- [Supplied entries]:
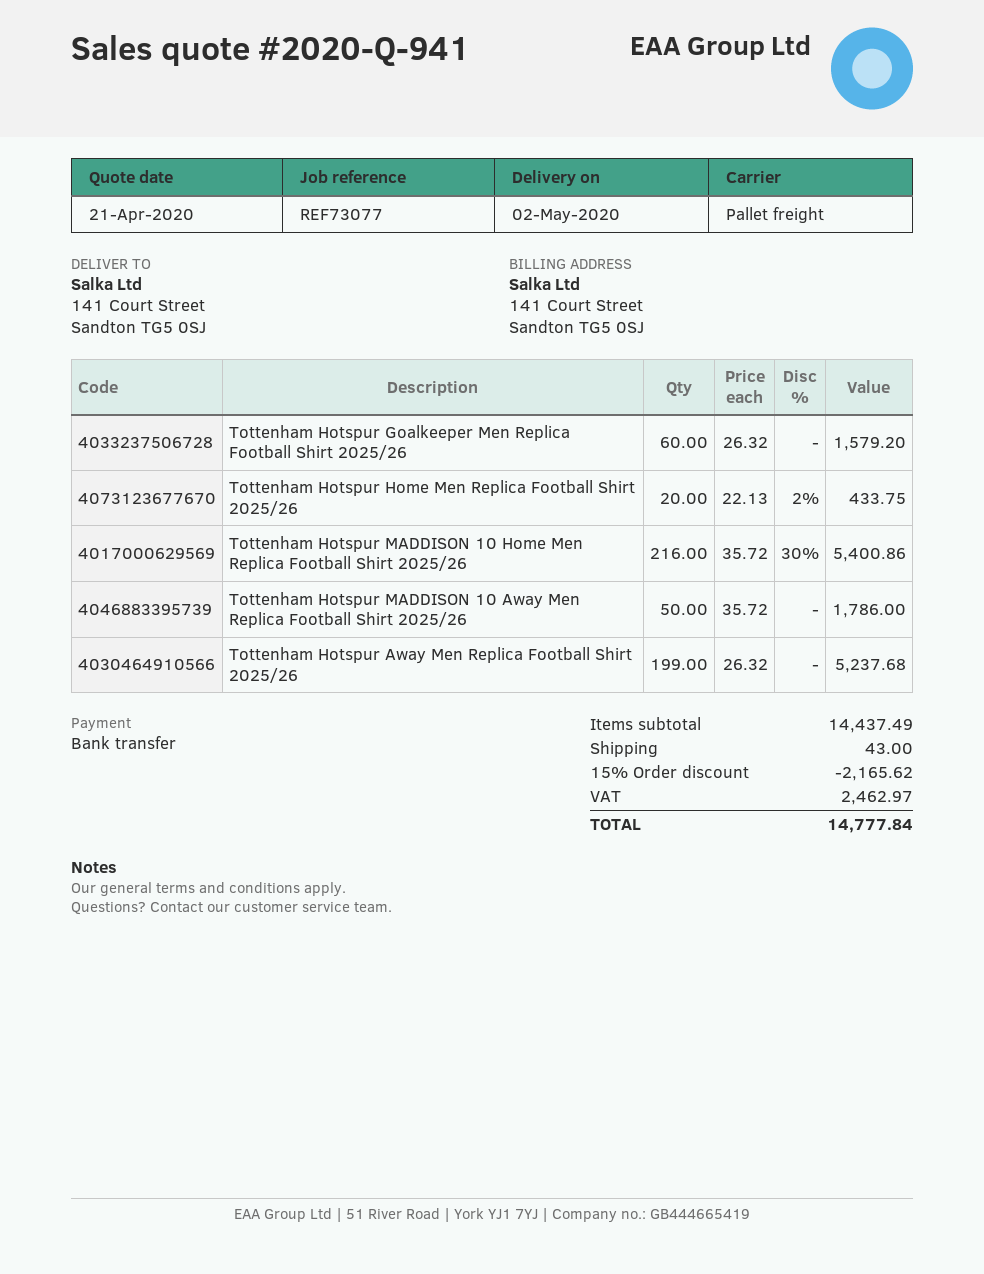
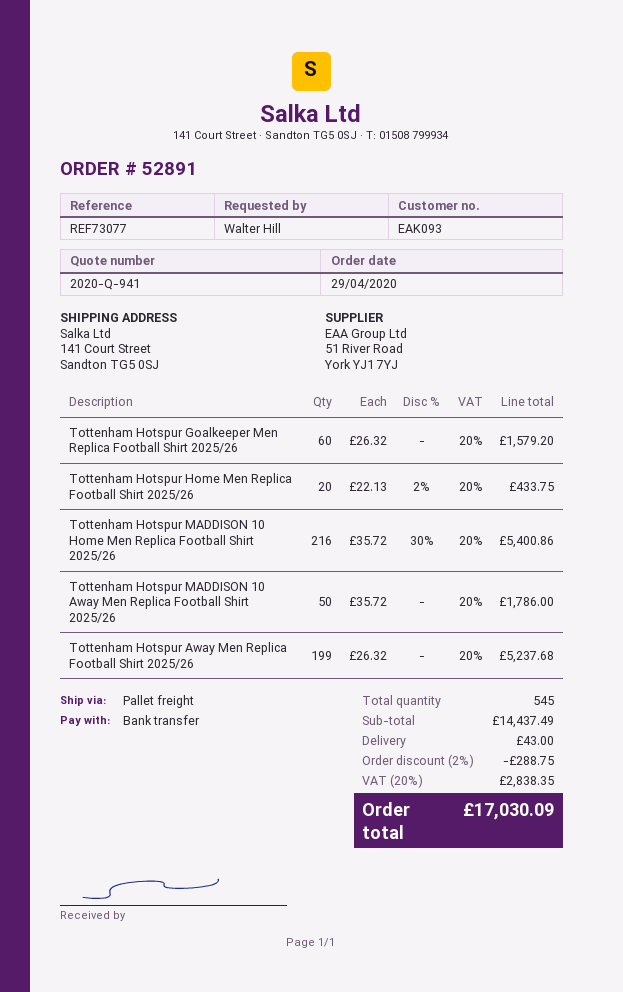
discount: 15% = 2165.62 -> 2% = 288.75
tax: 2462.97 -> 2838.35
total: 14777.84 -> 17030.09

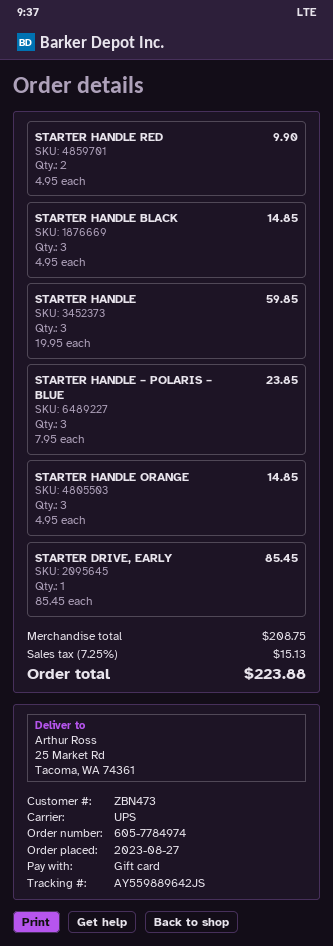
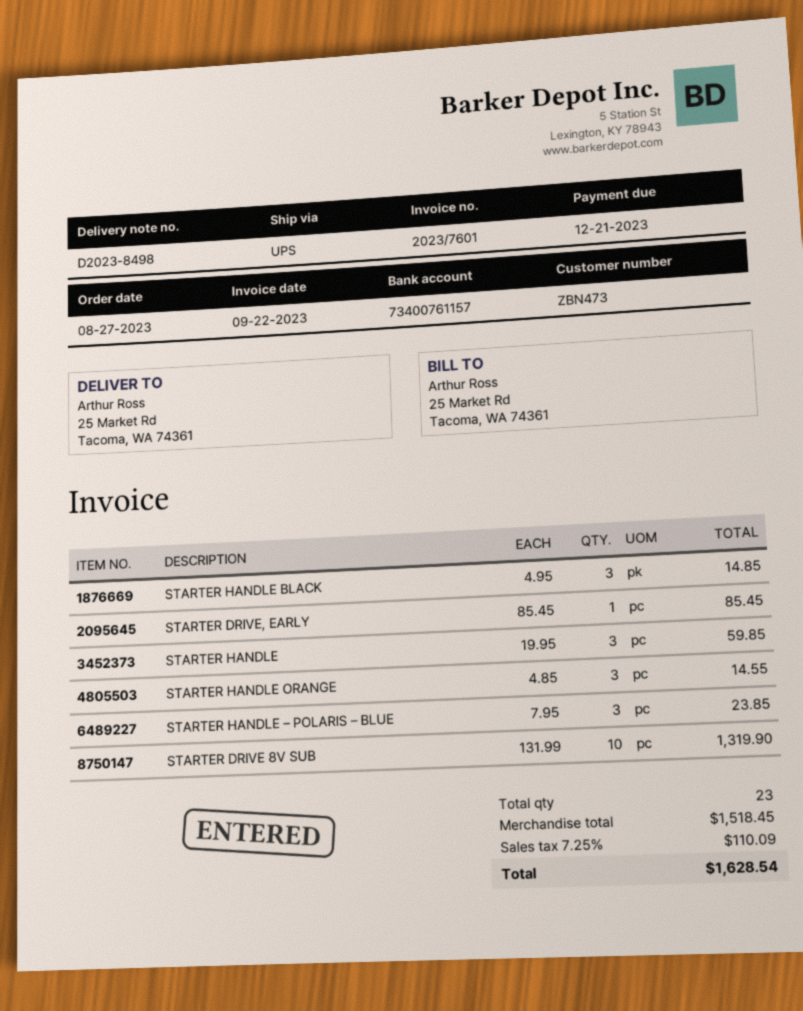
STARTER HANDLE RED: 2 x 4.95 = 9.90 -> none
STARTER HANDLE ORANGE: 3 x 4.95 = 14.85 -> 3 x 4.85 = 14.55
STARTER DRIVE 8V SUB: none -> 10 x 131.99 = 1319.90
subtotal: 208.75 -> 1518.45
tax: 7.25% = 15.13 -> 7.25% = 110.09
total: 223.88 -> 1628.54

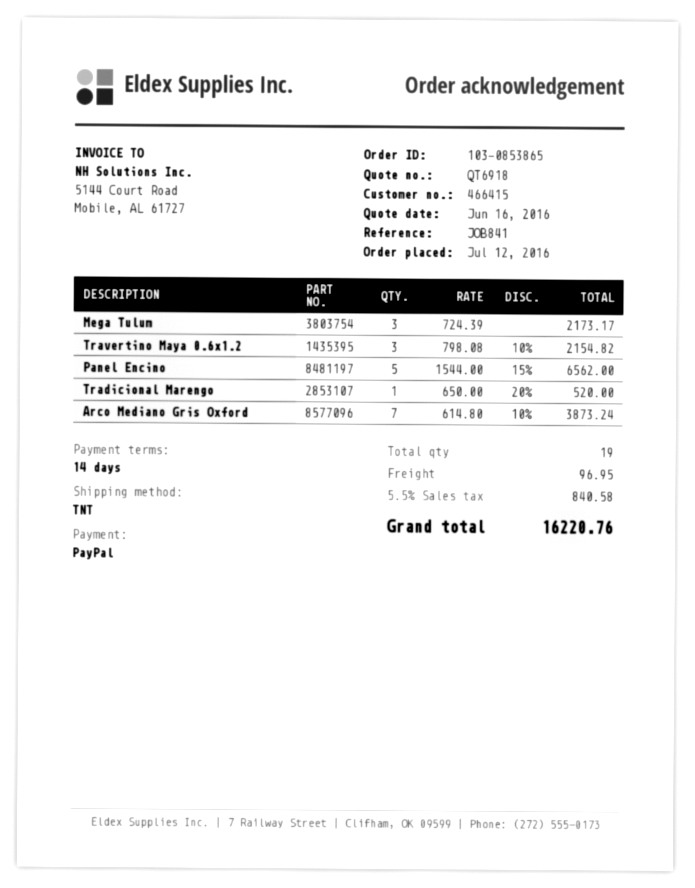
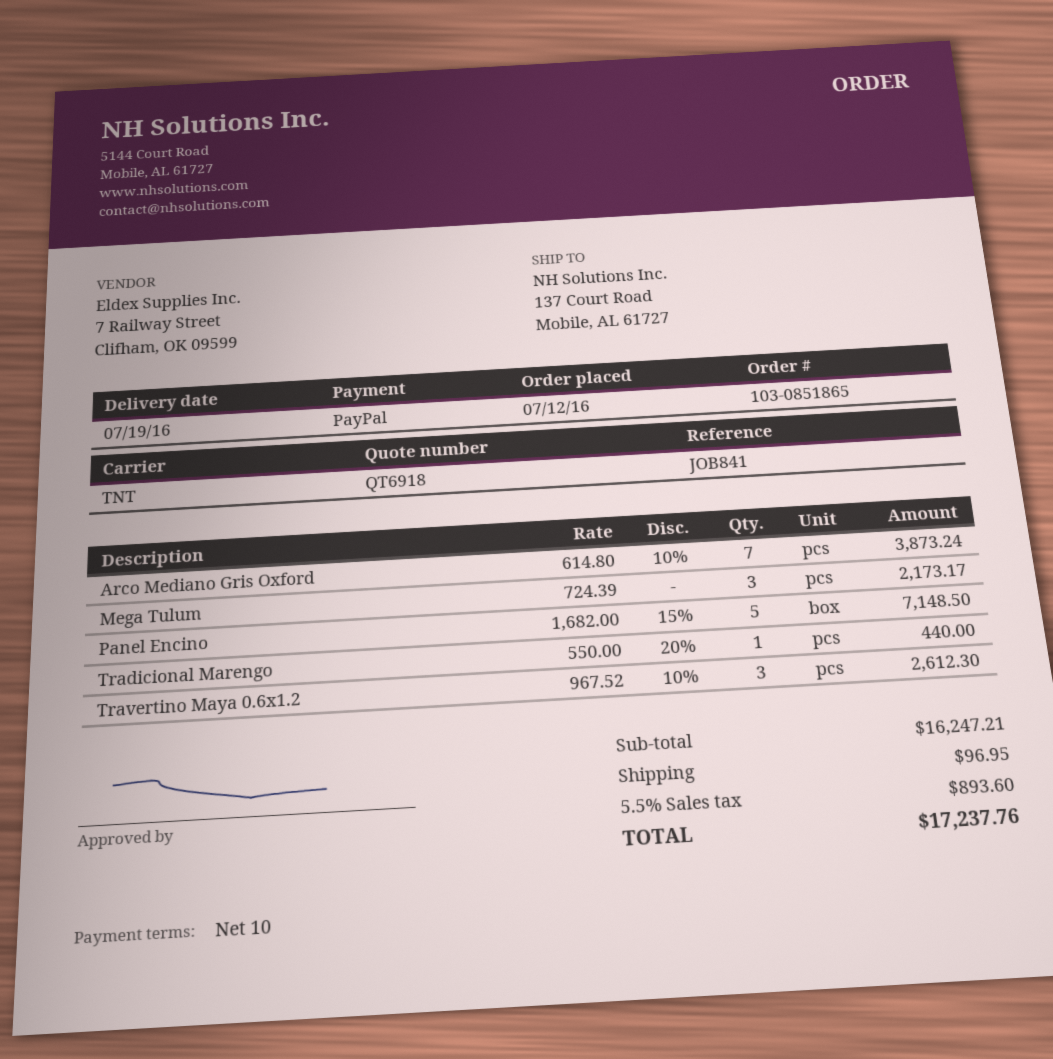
order number: 103-0853865 -> 103-0851865
payment terms: 14 days -> 10 days
Travertino Maya 0.6x1.2: 3 x 798.08 - 10% = 2154.82 -> 3 x 967.52 - 10% = 2612.30
Panel Encino: 5 x 1544.00 - 15% = 6562.00 -> 5 x 1682.00 - 15% = 7148.50
Tradicional Marengo: 1 x 650.00 - 20% = 520.00 -> 1 x 550.00 - 20% = 440.00
tax: 5.5% = 840.58 -> 5.5% = 893.60
total: 16220.76 -> 17237.76

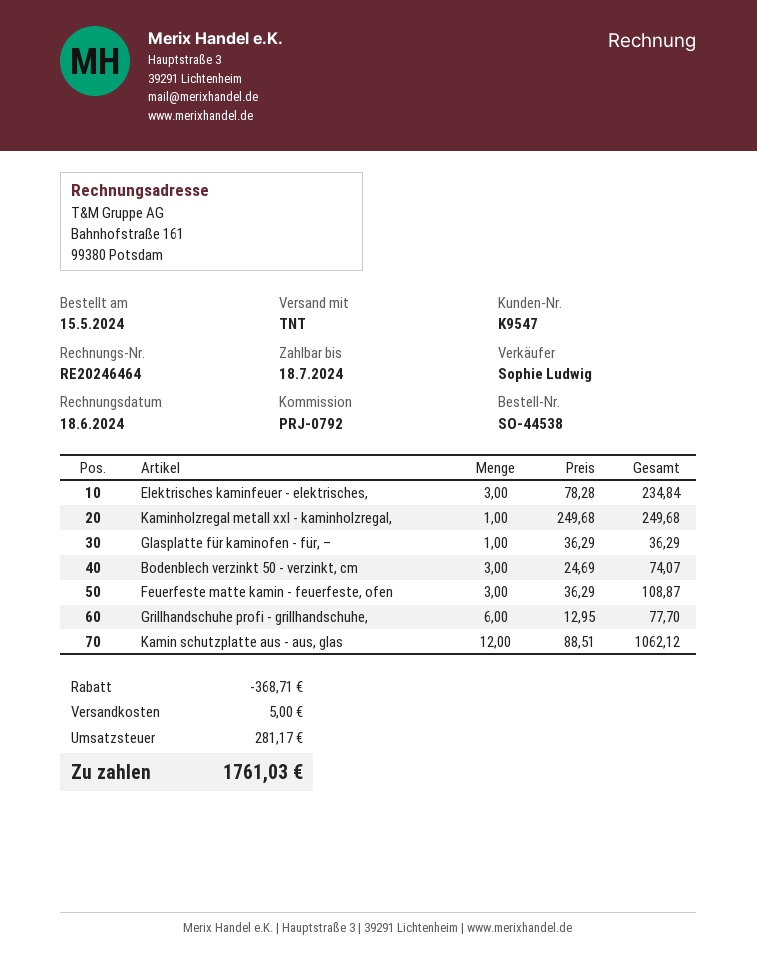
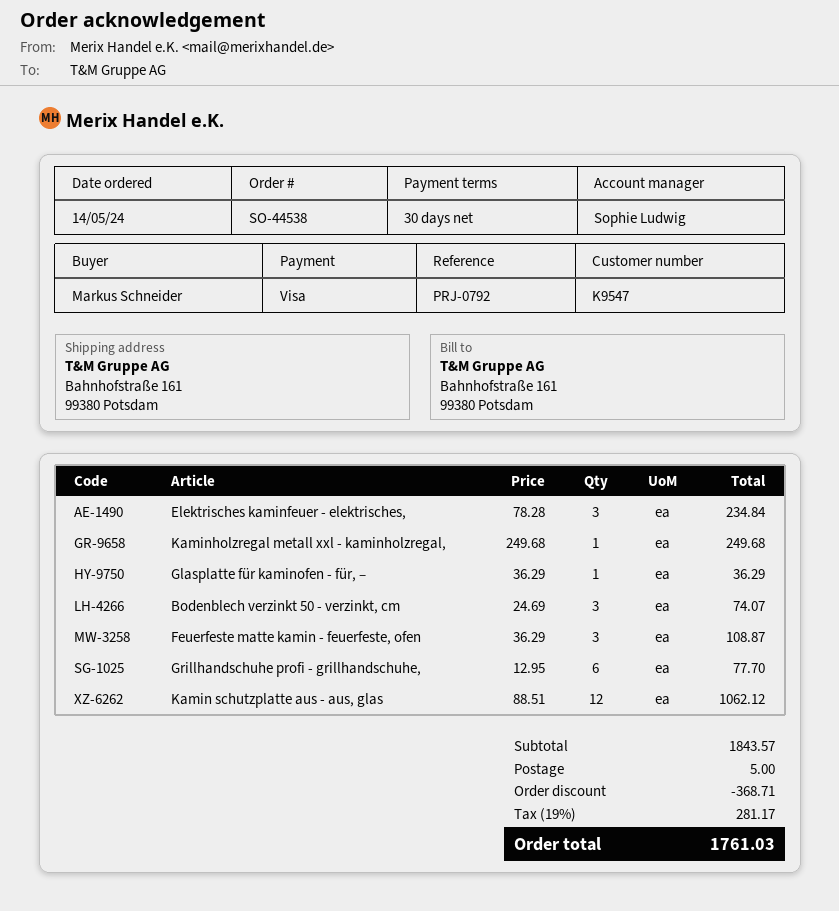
order date: 2024-05-15 -> 2024-05-14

- [Work item]: Find the line that contains "Panel Encino: 5", then write out that line and every line after it through the end of the records, exactly. Leave the pictures out.

- [Answer for the task]:
Panel Encino: 5 x 1544.00 - 15% = 6562.00 -> 5 x 1682.00 - 15% = 7148.50
Tradicional Marengo: 1 x 650.00 - 20% = 520.00 -> 1 x 550.00 - 20% = 440.00
tax: 5.5% = 840.58 -> 5.5% = 893.60
total: 16220.76 -> 17237.76

order date: 2024-05-15 -> 2024-05-14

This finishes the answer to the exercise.